Después del letargo vuelven a abrirse los ojos de Lince para contar nuevas historias, ahora sobre Alicante, donde todo marcha sobre ruedas, aunque no precisamente muy rápido. Y lo expreso con toda la literalidad que puedo, pues lo primero que me llamó la atención de esta ciudad es lo que tardan en abrirse los semáforos.

Ya sé que parece un tema un poco banal, pero se me hacía tan largo esperar a que el rojo se cambiase al tan ansiado verde que la curiosidad me empezó a picar: ¿el haber vivido en Madrid me habrá hecho volverme más impaciente? No creo; desde luego, lo que no es normal que el 10% del tiempo total que tardo en ir a mi trabajo lo emplee parado en el semáforo de mi calle.
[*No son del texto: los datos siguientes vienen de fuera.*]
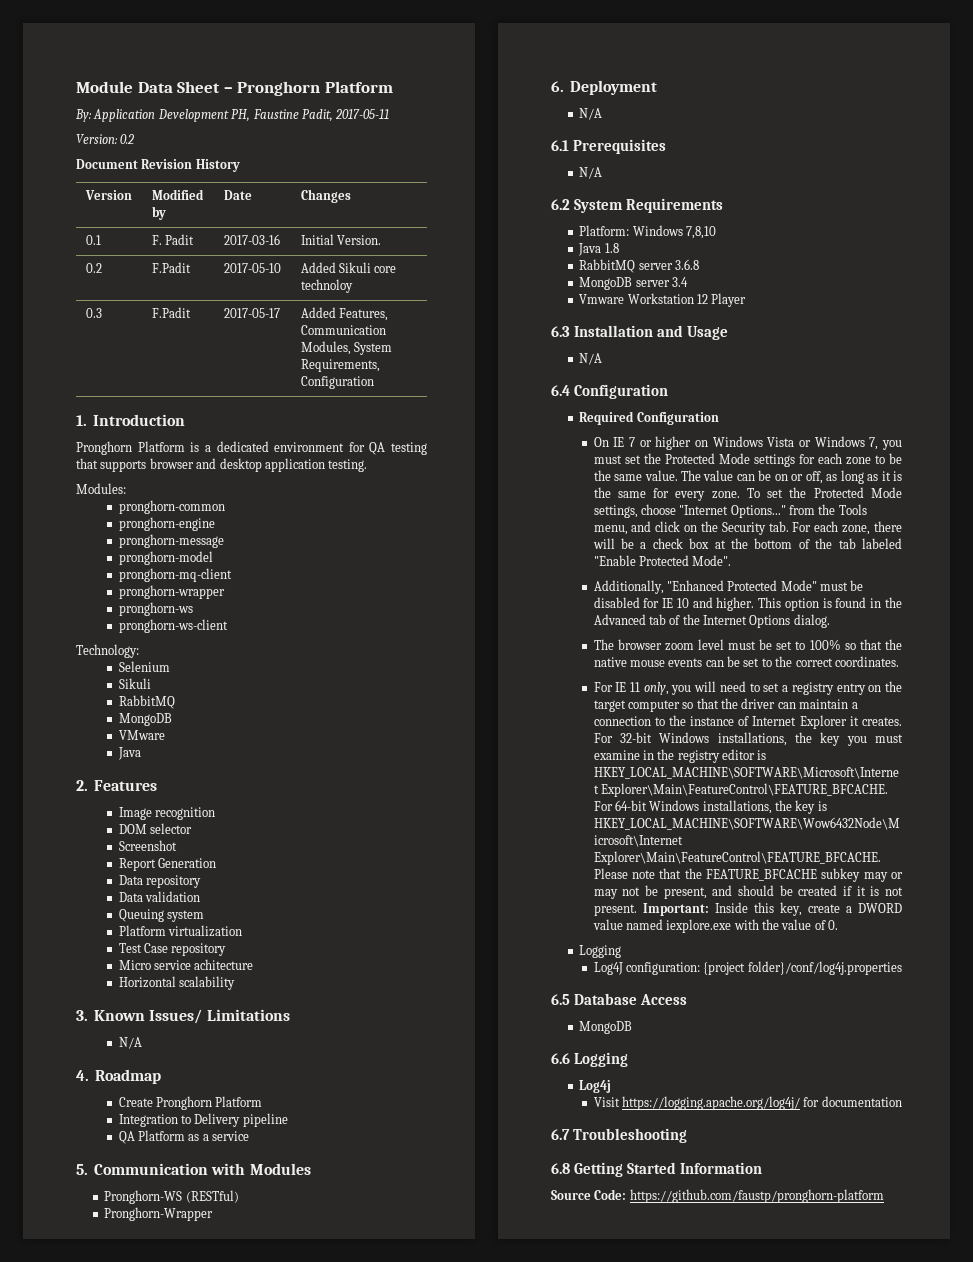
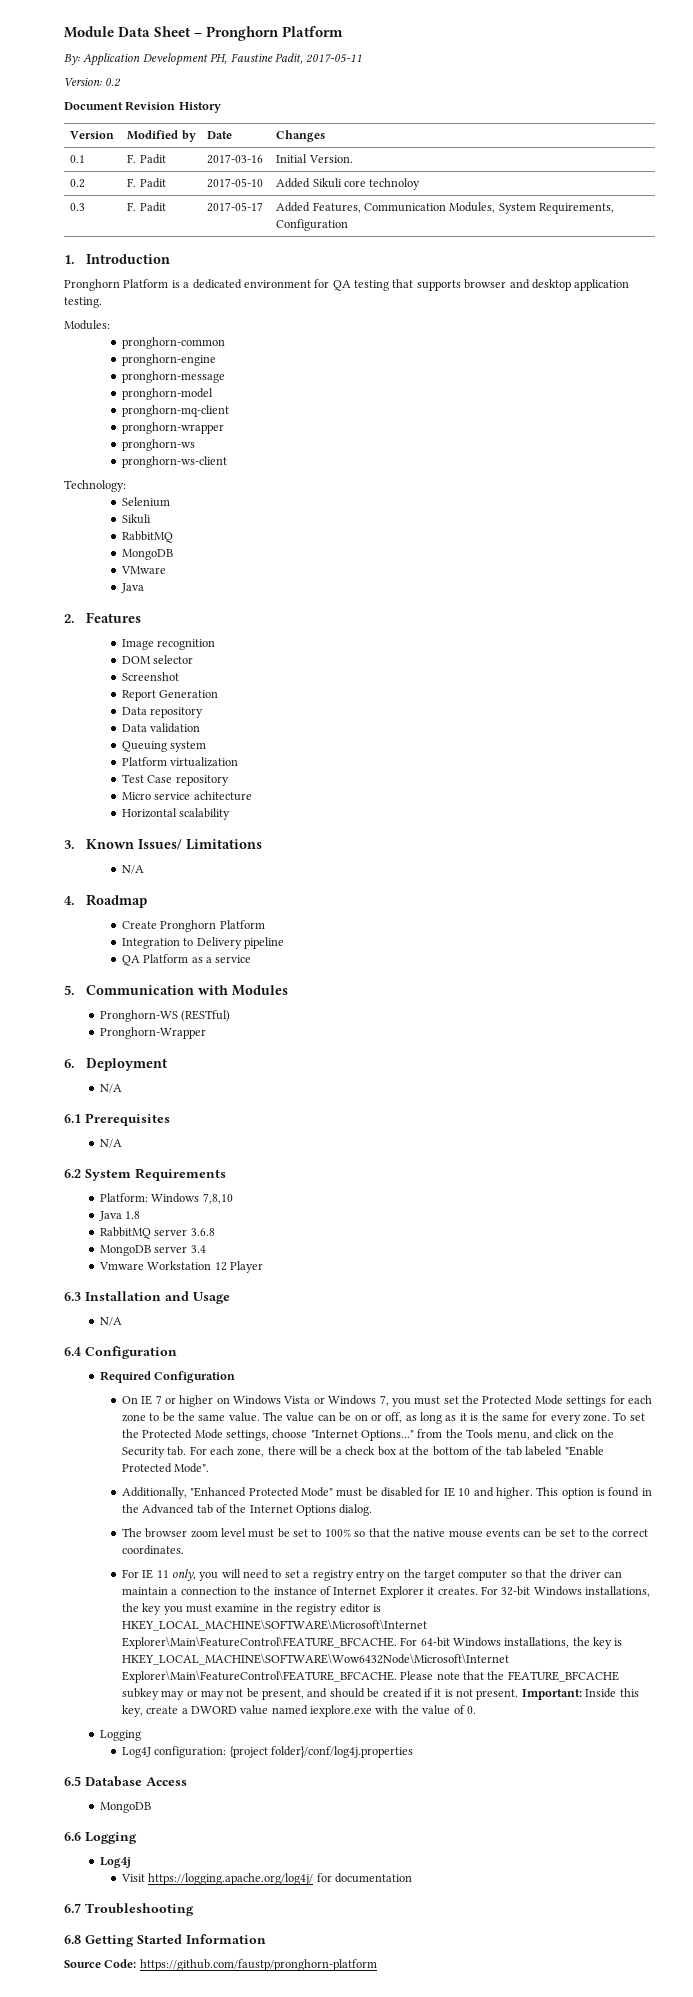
- 0.2 | F.Padit | 2017-05-10 | Added Sikuli core technoloy
+ 0.2 | F. Padit | 2017-05-10 | Added Sikuli core technoloy
- 0.3 | F.Padit | 2017-05-17 | Added Features, Communication Modules, System Requirements, Configuration
+ 0.3 | F. Padit | 2017-05-17 | Added Features, Communication Modules, System Requirements, Configuration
En seguida los alicantinos comenzaron a darme la razón. En la ciudad hay una obsesión por no conducir a gran velocidad. Las calles se llenan de resaltos de esos que destrozan los ejes de las ruedas, y ya en Radio Nou he oído algún debate sobre el excesivo parque de semáforos de la ciudad. Nada como estar parado en una avenida esperando y esperando a que no pase ningún peatón con tu semáfoto en rojo para darles la razón a los contertulios. ¿No han inventado el botoncito?

Con estas premisas, no me pareció nada raro que pillaran al pobre Drenthe a 160 km/h cruzándose la ciudad por le paseo del puerto; un ataque de desesperación para saltarse los semáforos en rojo. Pero mejor me dejo de imitar el modelo Drenthe: prefiero esperar pacientemente y disfrutar de la sorprendente Alicante y de las virtudes que poco a poco comenzaré a relatar.